I trim their trailing years' growth to a span,
With only laterals intact for crop;
A snip or two and I know where to stop
To bring a harvest where my hooks began.
It takes some fortitude to cut a vine
Half into dead ends for the cloying mold,
Where growth takes profit as the shears take hold,
Cutting the heart a little ... as I cut mine.
But since it's grapes I want I understand
How to rebuke the heart to fill the hand.
And so I read on:
"The Willamette is one of the few American rivers of any volume flowing north."
Google: North Flowing Rivers in the US
Answer: North really means they flow downhill. All 33 of them. In the WORLD! The Willamette is 188 miles of downhill beauty. But guess what? The Deschutes is 250 miles! And Oregon has two of the 17 US rivers listed! (What are we? The reverse of the backward flushing toilets in Australia?)
Okay, back to my reading.
"It is the largest river contained wholly within the state of Oregon."
Uh-oh. I just read that The Deschutes is 250 miles long and the Almighty Google did not list other states it ran through like it did for the Shannendoah or the Monongahela.
Back to the computer.
Hmm. Wikipedia says The John Day River is the longest river with it's entire 281 miles inside Oregon. I would do more research but this book was first published in 1947...
Well, my Love didn't have Google or Wikipedia, so I must forge on!
"From the mountainous region at the head of the valley, the Willamette emerges as three forks. The Coast Fork bubbles from a mountain spring in a deeply forested wilderness. The Middle Fork flows from the base of Emigrant Butte, which towers over the pioneer road that threads through the Calapooyas. These two streams join in the valley's supper reaches....the third fork, the McKenzie, joins the other two."
Hmm. To the bookshelf. Lewis McArthur can help me.
Emigrant Butte lies west of Summit Lake, at the summit of the Cascade Range. And big shock--it was named because of the emigrants that traveled nearby.

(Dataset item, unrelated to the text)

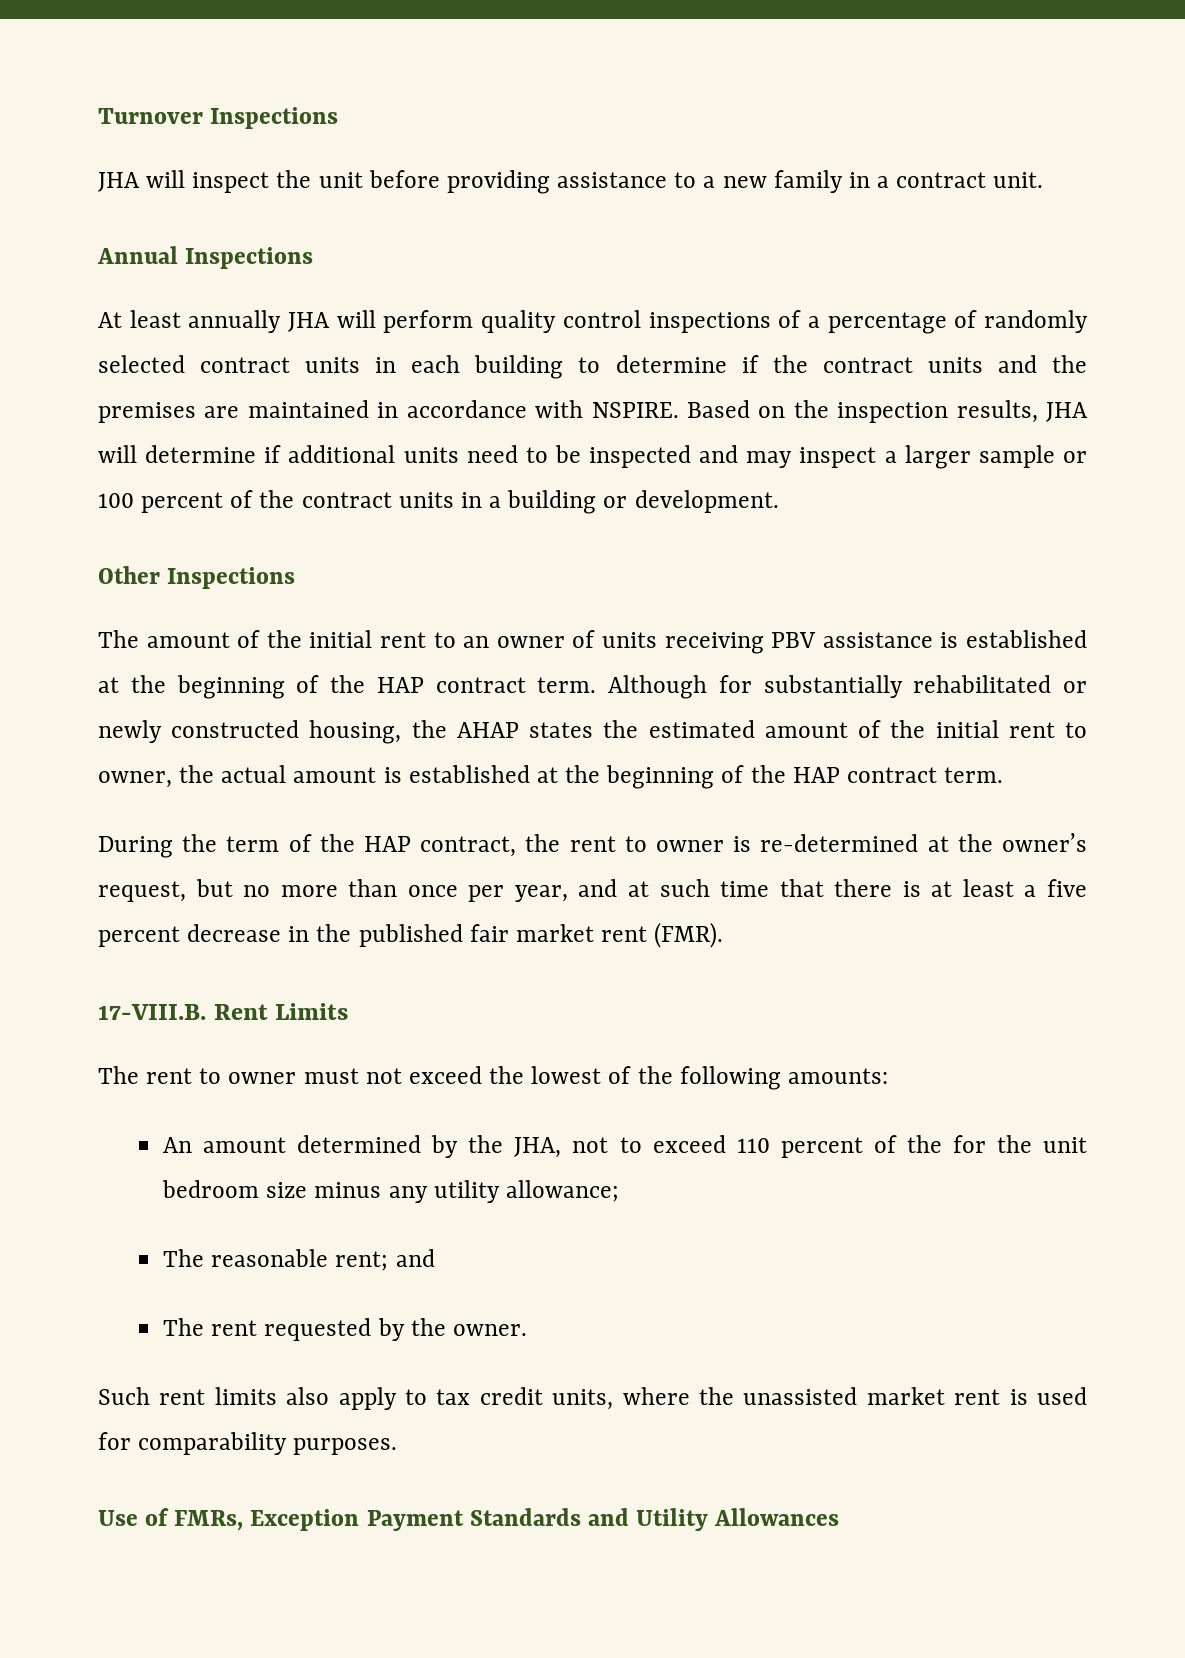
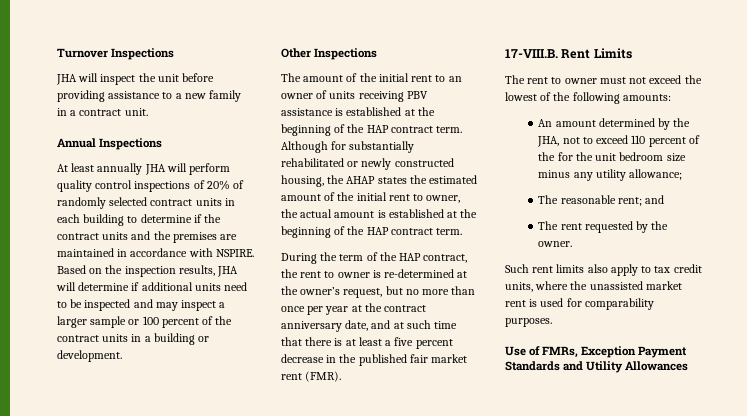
- At least annually JHA will perform quality control inspections of a percentage of randomly selected contract units in each building to determine if the contract units and the premises are maintained in accordance with NSPIRE.
+ At least annually JHA will perform quality control inspections of 20% of randomly selected contract units in each building to determine if the contract units and the premises are maintained in accordance with NSPIRE.
- During the term of the HAP contract, the rent to owner is re-determined at the owner’s request, but no more than once per year, and at such time that there is at least a five percent decrease in the published fair market rent (FMR).
+ During the term of the HAP contract, the rent to owner is re-determined at the owner’s request, but no more than once per year at the contract anniversary date, and at such time that there is at least a five percent decrease in the published fair market rent (FMR).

Calapooyas--something I have not seen before, but Lewis explains it all--it is the name of a division of the Kalapooian (First American) family formerly living between the Willamette and Umpqua rivers.
Before I start to read again, my mind becomes a bit unhinged........ If I were promoting this book now, I would start with a VIP tour of the three sources.
Did my new Love walk there?
Alas, I cannot ponder nor read anymore, because my true Loves calls me tomorrow, and one of them is named McKinley.....
No wonder I never finish a book!
And Michael also told me about an article that said American accents are closer to British accents from the Revolution and the Brits are the ones that "high brow-ed" the tone. Hard to concentrate when reading about Scotchish explorers. But Scotland is another story and well, tomorrow is another day............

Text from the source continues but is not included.